The package includes a comprehensive suite of functionality which is
documented through the \proglang{R} help system and accessible by
typing \code{library(help="MM")} at the command prompt.


\section{The package in use}

The package comes with a number of datasets, four of which are
illustrated here.  We begin with a small synthetic dataset, then
consider data taken from the social sciences, previously analyzed
by~\cite{wilson1989}; analyze some pollen counts considered
by~\cite{mosimann1962} in the context of palaeoclimatology; and
finally assess a marketing science dataset.

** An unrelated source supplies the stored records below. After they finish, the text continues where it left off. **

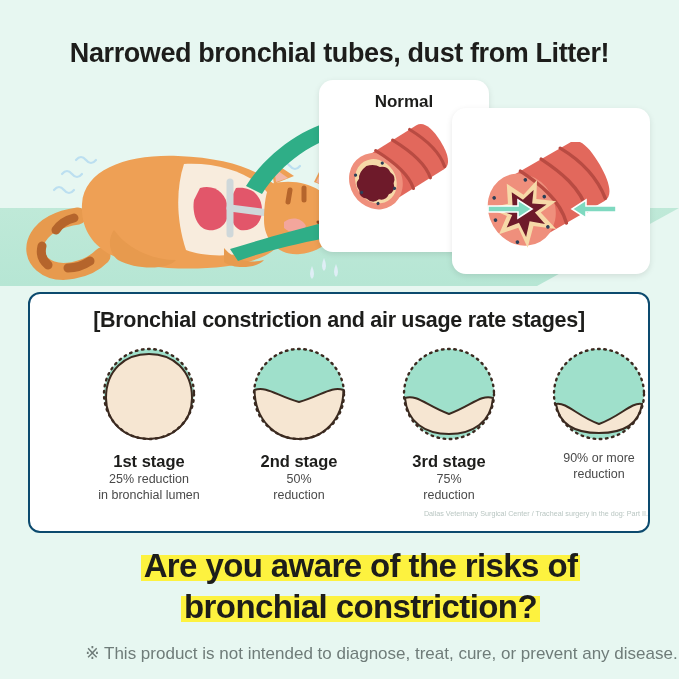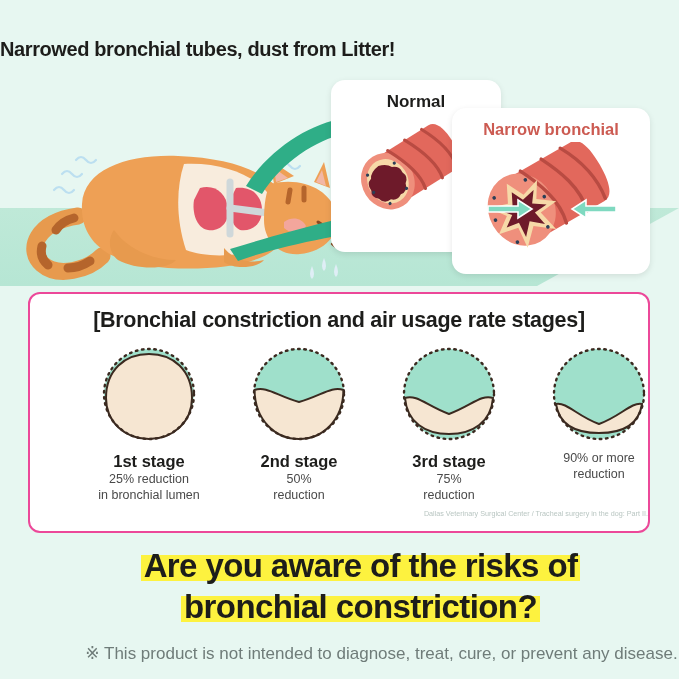--- a/index.html
+++ b/index.html
@@ -8,21 +8,22 @@
     background:#e7f7f1;
     font-family:"Liberation Sans","DejaVu Sans",sans-serif;
     overflow:hidden;
     position:relative;
   }
   #root{position:absolute;inset:0;}
 
   
   .headline{
     position:absolute;top:38px;left:0;width:679px;
-    font-size:20px;font-weight:bold;color:#1d1d1b;
+    text-align:center;
+    font-size:27px;font-weight:bold;color:#1d1d1b;
     letter-spacing:-0.4px;
   }
 
   
   .shelf{
     position:absolute;left:0;top:208px;width:679px;height:78px;
     background:linear-gradient(180deg,#bfe9d8 0%,#b6e6d4 100%);
   }
   .shelf-bevel{
     position:absolute;left:537px;top:208px;width:142px;height:78px;
@@ -35,36 +36,36 @@
 
   
   .arrow-svg{position:absolute;left:240px;top:90px;width:300px;height:140px;}
   .arrow-svg2{position:absolute;left:230px;top:175px;width:300px;height:90px;}
 
   
   .card{
     position:absolute;background:#ffffff;border-radius:14px;
     box-shadow:0 2px 6px rgba(0,0,0,.10);
   }
-  #card-normal{left:331px;top:80px;width:170px;height:172px;}
+  #card-normal{left:319px;top:80px;width:170px;height:172px;}
   #card-narrow{left:452px;top:108px;width:198px;height:166px;}
   .card-title{
     position:absolute;left:0;width:100%;text-align:center;
     font-weight:bold;
   }
   #card-normal .card-title{top:12px;font-size:17px;color:#1d1d1b;}
   #card-narrow .card-title{top:12px;font-size:16.5px;color:#cc5b52;}
   .tube{position:absolute;}
   #tube-normal{left:20px;top:36px;width:130px;height:126px;}
   #tube-narrow{left:24px;top:34px;width:152px;height:128px;}
 
   
   .panel{
     position:absolute;left:28px;top:292px;width:622px;height:241px;
-    background:#ffffff;border:2px solid #ec4899;border-radius:12px;
+    background:#ffffff;border:2px solid #0c4a6e;border-radius:12px;
     box-sizing:border-box;
   }
   .panel-title{
     position:absolute;left:0;top:14px;width:100%;
     text-align:center;font-size:21.5px;font-weight:bold;color:#1d1d1b;
     letter-spacing:-0.3px;
   }
   .stages{
     position:absolute;left:0;top:48px;width:100%;
     display:flex;justify-content:flex-start;align-items:flex-start;padding-left:44px;
@@ -214,21 +215,20 @@
             <circle cx="22" cy="52" r="1.6"></circle>
           <circle cx="30" cy="70" r="1.6"></circle>
             <circle cx="52" cy="66" r="1.6"></circle>
           <circle cx="55" cy="38" r="1.6"></circle>
         </g>
       </g>
     </svg>
   </div>
 
   <div class="card" id="card-narrow">
-    <div class="card-title">Narrow bronchial</div>
     <svg class="tube" id="tube-narrow" viewBox="0 0 152 128">
       <g transform="rotate(-30 76 64)">
         <path d="M48 18 L 124 18 C 134 18 138 32 138 52 C 138 72 134 86 124 86 L 48 86 Z" fill="#e2685c"></path>
         <ellipse cx="48" cy="52" rx="33" ry="37" fill="#ef8f7c"></ellipse>
         <g stroke="#b94b42" stroke-width="3.4" fill="none" stroke-linecap="round">
           <path d="M66 18 C 76 38 86 62 80 86"></path>
           <path d="M90 18 C 100 38 110 62 104 86"></path>
           <path d="M112 18 C 122 36 130 58 126 84"></path>
         </g>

\subsection{Synthetic voting dataset}
\label{voting_dataset}
We begin with a small synthetic dataset which is simple enough to
illustrate the salient aspects of the multiplicative multinomial
distribution, and the \pkg{MM} package.

This dataset arises from~96 households each of size~4, in which each
member of the household is noted as voting~\code{Lib}, \code{Con} or
\code{Lab} respectively.  We take~$n(\cdot,\cdot,\cdot)$ as the voting
tally; thus~$n(0,0,4)=5$ [the first line] means that there are
exactly~5 households in which all~4 members vote Labour;
similarly~$n(0,1,3)=8$ means that there are exactly~8 households in
which~1 member votes Conservative and the remaining~3 vote Labour.

<<voting,echo=TRUE>>=
data("voting")
cbind(voting,voting_tally)
@ 

One natural hypothesis is that the data are drawn from a multinomial
distribution (alternative hypotheses might recognize that individuals
within a given household may be non-independent of each other in their
voting).

The multinomial hypothesis may be assessed using \code{glm()} 
following~\cite{lindsey1992} but without the interaction terms:

<<change_to_a_dataframe,echo=FALSE,print=FALSE>>=
Off <- -rowSums(lfactorial(voting))
jj <- glm(voting_tally~-1+(.)+offset(Off),data=as.data.frame(voting),family=poisson)
@ 


\begin{Schunk}
\begin{Sinput}
R> Off <- -rowSums(lfactorial(voting))
R> summary(glm(voting_tally ~ -1 + (.) + offset(Off), 
        data = as.data.frame(voting), family = poisson))
\end{Sinput}
\end{Schunk}


<<lindsey_pol,echo=FALSE,print=FALSE>>=
Off <- -rowSums(lfactorial(voting))
summary(glm(voting_tally~-1+(.)+offset(Off),
data=as.data.frame(voting),family=poisson))
@ 


Thus the model fails to fit (\Sexpr{round(jj$deviance,3)} %$.........
being much larger than the corresponding degrees of freedom, 12).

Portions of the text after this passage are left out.